**WORK INSTRUCTION:** Search the data below, and report every line in which "jmenuje" occurs.
=== RECORDS TO PROCESS ===
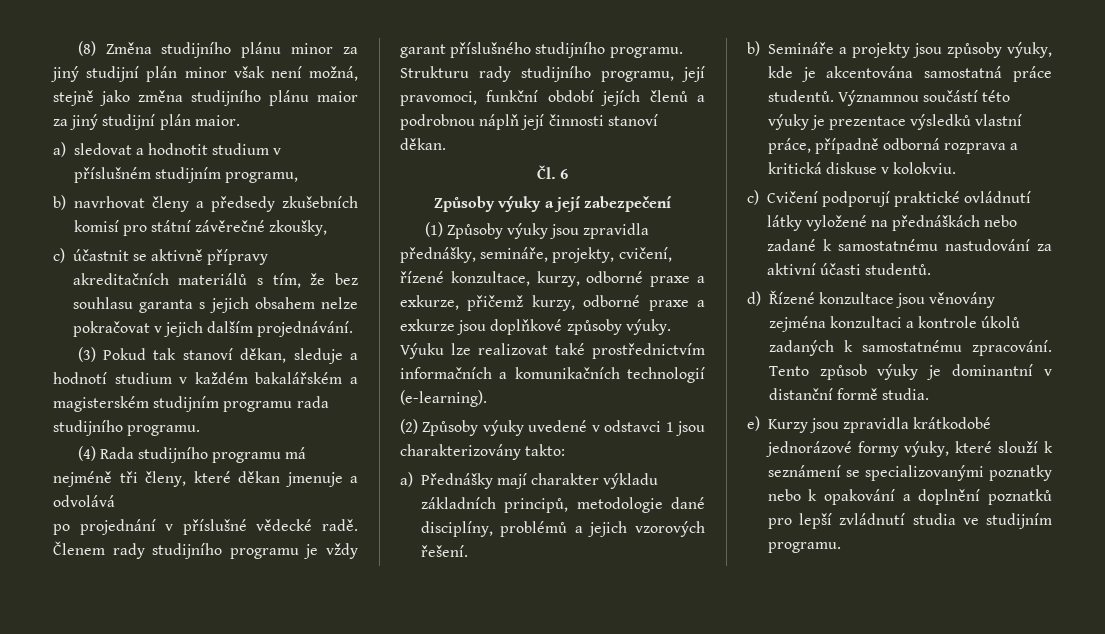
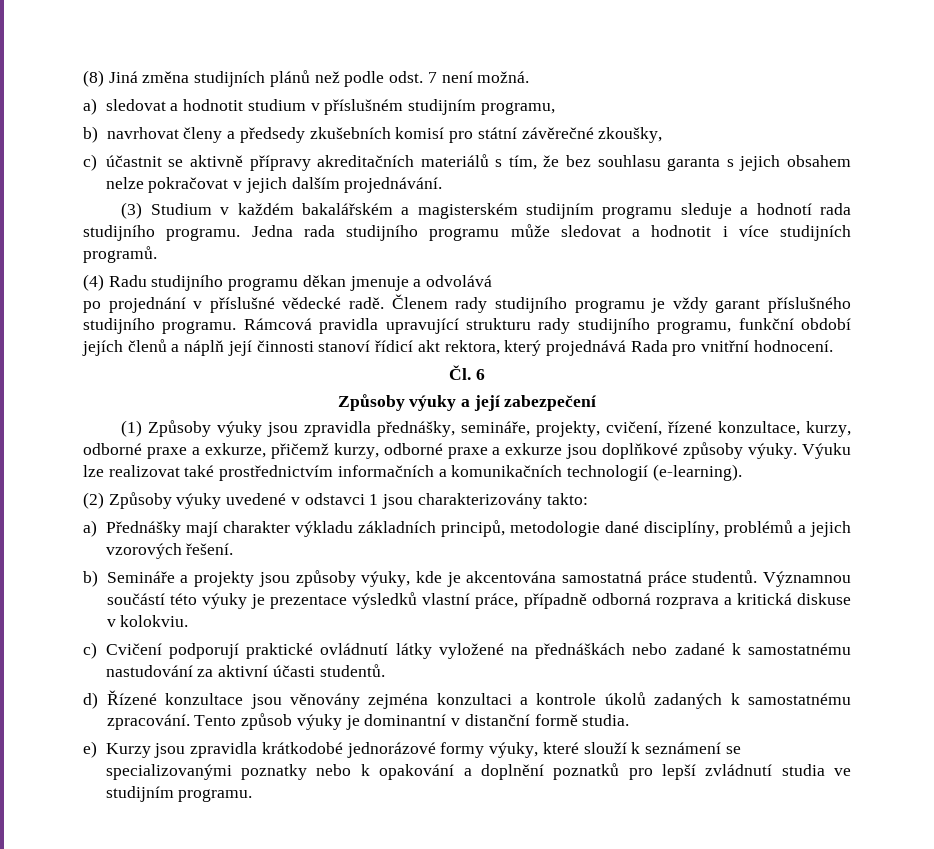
- (8) Změna studijního plánu minor za jiný studijní plán minor však není možná, stejně jako změna studijního plánu maior za jiný studijní plán maior.
+ (8) Jiná změna studijních plánů než podle odst. 7 není možná.
- (3) Pokud tak stanoví děkan, sleduje a hodnotí studium v každém bakalářském a magisterském studijním programu rada studijního programu.
+ (3) Studium v každém bakalářském a magisterském studijním programu sleduje a hodnotí rada studijního programu. Jedna rada studijního programu může sledovat a hodnotit i více studijních programů.
- (4) Rada studijního programu má nejméně tři členy, které děkan jmenuje a odvolává
+ (4) Radu studijního programu děkan jmenuje a odvolává
- Strukturu rady studijního programu, její pravomoci, funkční období jejích členů a podrobnou náplň její činnosti stanoví děkan.
+ Rámcová pravidla upravující strukturu rady studijního programu, funkční období jejích členů a náplň její činnosti stanoví řídicí akt rektora, který projednává Rada pro vnitřní hodnocení.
===
**ANSWER AREA:**
- (4) Rada studijního programu má nejméně tři členy, které děkan jmenuje a odvolává
+ (4) Radu studijního programu děkan jmenuje a odvolává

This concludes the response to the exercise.